While data deduplication, as was suggested to me on a previous related post would be cool, it might be a bit of overkill in this situation, especially considering that Partimage support for NTFS is still experimental (and as you might guess I tend to have this kind of needs with non-Linux systems, mostly Windows and much more rarely Mac OS X). But at least being able to compress the vast areas of “zeros” in the disk would have had a major gain.
I guess that even just hooking up a zlib filter could have reduced the amount of traffic, but I wonder why isn’t there a simple option to handle the compression/decompression transparently rather than via a pipe filter. While filters are cool when you have to do advanced mojo on your inputs/outputs, tar
has shown how it’s much easier to just have an option to handle that.
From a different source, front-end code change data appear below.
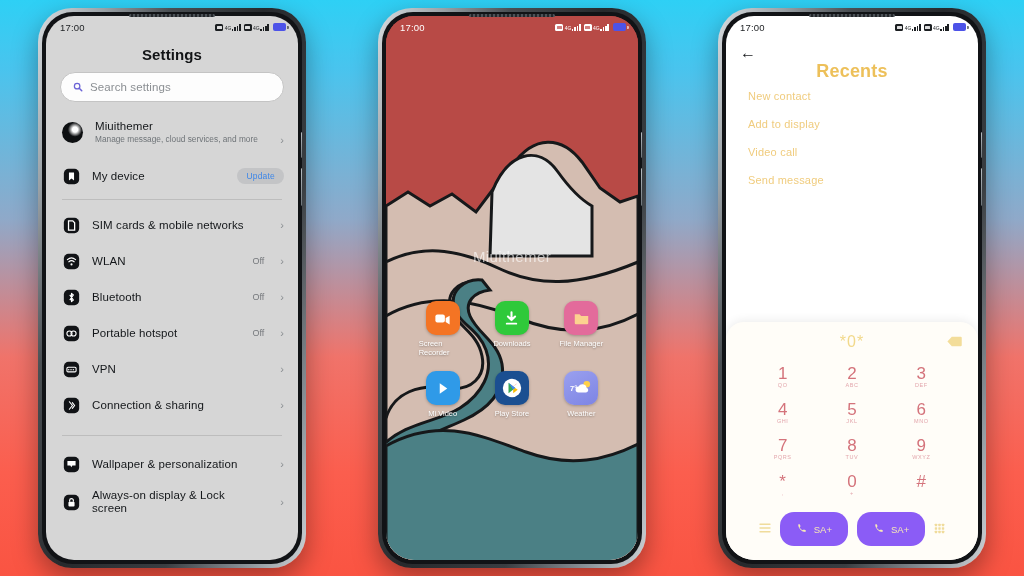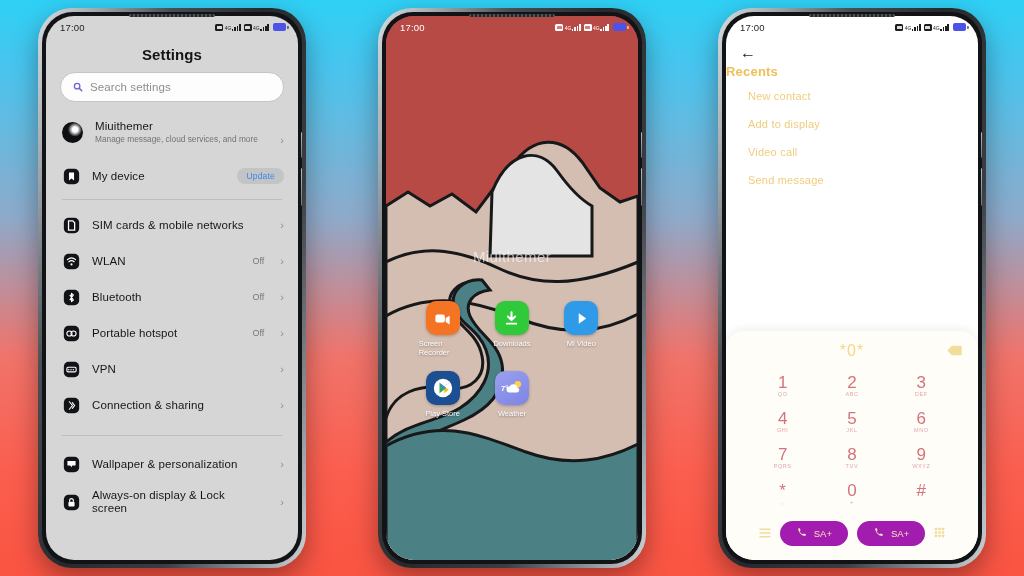"Recents" .dialer-title { font-size: 13px -> 18px; text-align: none -> center }
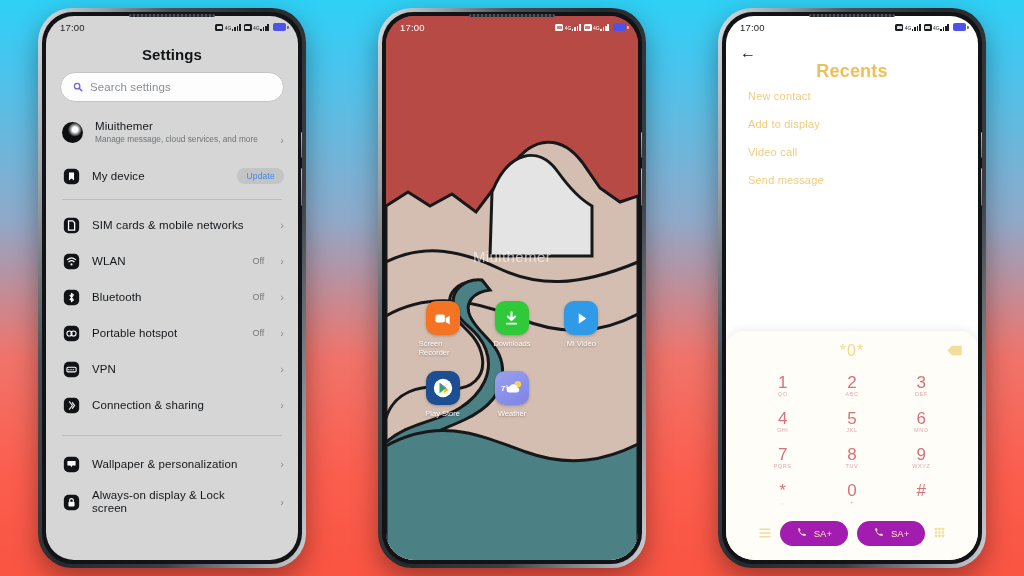"File Manager" div.app { html: none -> <div> <div> <svg> <path></path> </svg> </div> <div>File Manager</div> </div> }
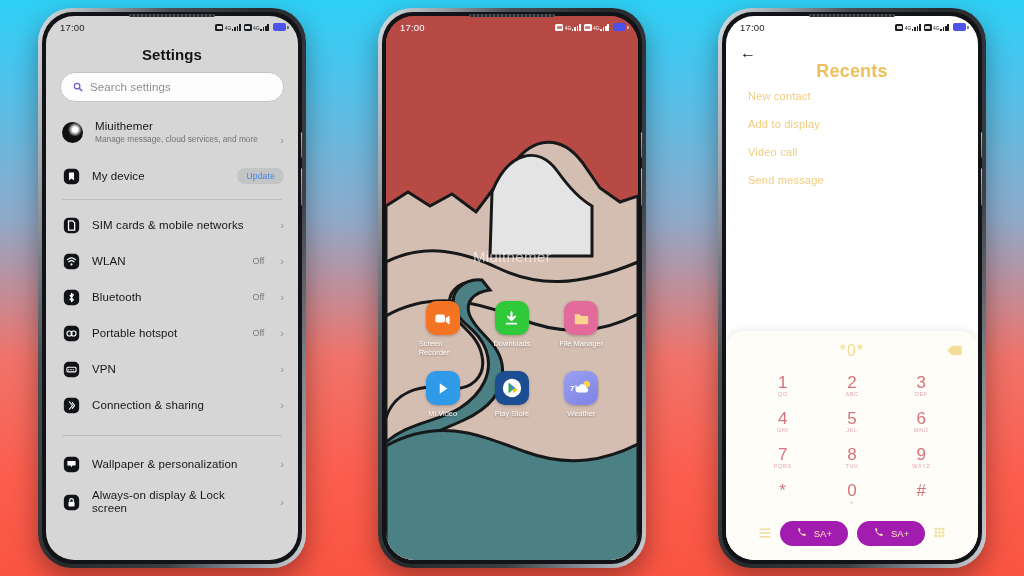"SA+" .call-btn { background: #a21caf -> #8b5cf6; height: 25px -> 34px }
I guess I’ll have to investigate alternatives to netcat, although I’d like it if the alternative would just allow me to use a gzip filter to handle the stream with a standard non-smart nc
command.
I guess I’ll try my filter idea next time I use the network to transfer an hard disk image, for now the next image I have to take care of is of my mother’s iBook, which supports the IEEE1394 (Firewire) target mode, which is so nice to have.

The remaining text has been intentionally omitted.